The Week In Radio
FLEAS ON your Airedale? Rub tansy, the bitter Lenten herb, into his coat nightly. You can wash your fabrics in boiled soapwort solution; rinse your hair with a rosemary infusion, and moisturise your hands with crushed marigold petals in petroleum jelly. And mare's-tail on your pots and pans, as any Roman legionary knew, will render them non-stick, as we learnt from Herbs (R4 Sunday).

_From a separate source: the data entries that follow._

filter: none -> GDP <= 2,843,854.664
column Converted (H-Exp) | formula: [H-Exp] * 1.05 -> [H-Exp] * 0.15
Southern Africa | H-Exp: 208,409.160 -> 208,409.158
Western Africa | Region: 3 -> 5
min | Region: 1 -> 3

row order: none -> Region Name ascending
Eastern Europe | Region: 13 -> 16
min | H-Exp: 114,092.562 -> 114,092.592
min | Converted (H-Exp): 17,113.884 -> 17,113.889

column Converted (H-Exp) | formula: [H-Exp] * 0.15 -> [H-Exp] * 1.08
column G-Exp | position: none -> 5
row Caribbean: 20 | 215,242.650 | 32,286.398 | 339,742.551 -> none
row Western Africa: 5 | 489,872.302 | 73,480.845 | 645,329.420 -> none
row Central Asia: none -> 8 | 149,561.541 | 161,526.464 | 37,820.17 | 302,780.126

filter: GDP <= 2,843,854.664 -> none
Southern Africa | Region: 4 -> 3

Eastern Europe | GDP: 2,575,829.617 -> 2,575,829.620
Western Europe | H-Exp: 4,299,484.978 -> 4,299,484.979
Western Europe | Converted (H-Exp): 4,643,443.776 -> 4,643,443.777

You might have needed more aromatic herbs fully to appreciate Hair (Opening Nights, R4 Saturday) and although its mixture of hippie anthems and occasional nudity now seems quaint, in 1968 it was a radical departure for musical theatre, accurately billing itself as "The American Tribal Love Rock Musical". Originally a loose collage of topical anti-war vignettes, it transferred from Joseph Papp's Public Theatre to the Cheetah disco on Broadway, whence Otto Preminger fled the auditorium screaming "I want an intermission!" It was then a short but incongruous leap to the plush and venerable Biltmore Theatre. One loved-up reviewer described the performers as "simply beside you, like bears going into a cabin in Yellowstone Park - soliciting love, causing no trouble, doing what they do". Pass the bouquet garni, man.
Meanwhile, a long way from Manhattan, the floodplain of Bangladesh has created a macro-diversity of culture and agriculture, religion and language, evoked in Nightwaves (R3 Tuesday). Auden's observation that "Poetry changes nothing" has never been more wrong than here, a country born in the dispute over the imposition of Urdu from the west on the then East Pakistan, a dispute in which writers and poets were on the front line in a very un- European way. Islam in Bangladesh is lushly cross-fertilised with a Hindu, Sufi, Buddhist, even animistic sensibility, and Richard Coles steered us from the tribal schoolteacher singing in monsoon-spattered forests, to Faridah Parveen and the hypnotic tug of 17th-century devotional chant against the hubbub of a Dhakar rush hour.